> Content revision data:
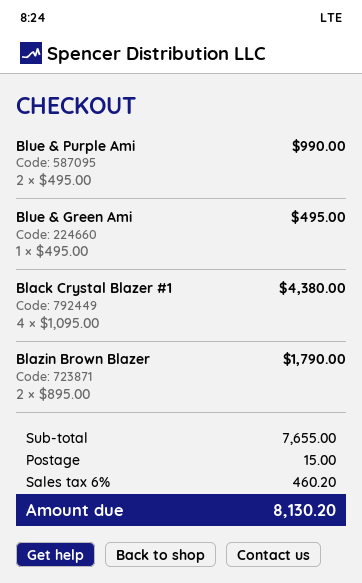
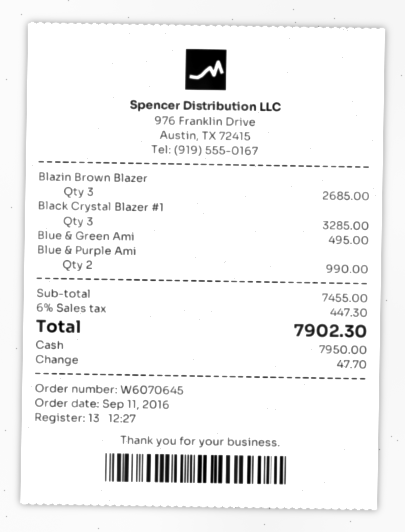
Black Crystal Blazer #1: 4 for 4380.00 -> 3 for 3285.00
Blazin Brown Blazer: 2 for 1790.00 -> 3 for 2685.00
subtotal: 7655.00 -> 7455.00
shipping: 15.00 -> none
tax: 6% = 460.20 -> 6% = 447.30
total: 8130.20 -> 7902.30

> WHAT NEEDS TO BE DONE:
Nothing before the line containing "shipping: 15.00 -> none" should be repeated; repeat that line and all later lines through the end of the data above, exactly.

> WRITTEN SOLUTION:
shipping: 15.00 -> none
tax: 6% = 460.20 -> 6% = 447.30
total: 8130.20 -> 7902.30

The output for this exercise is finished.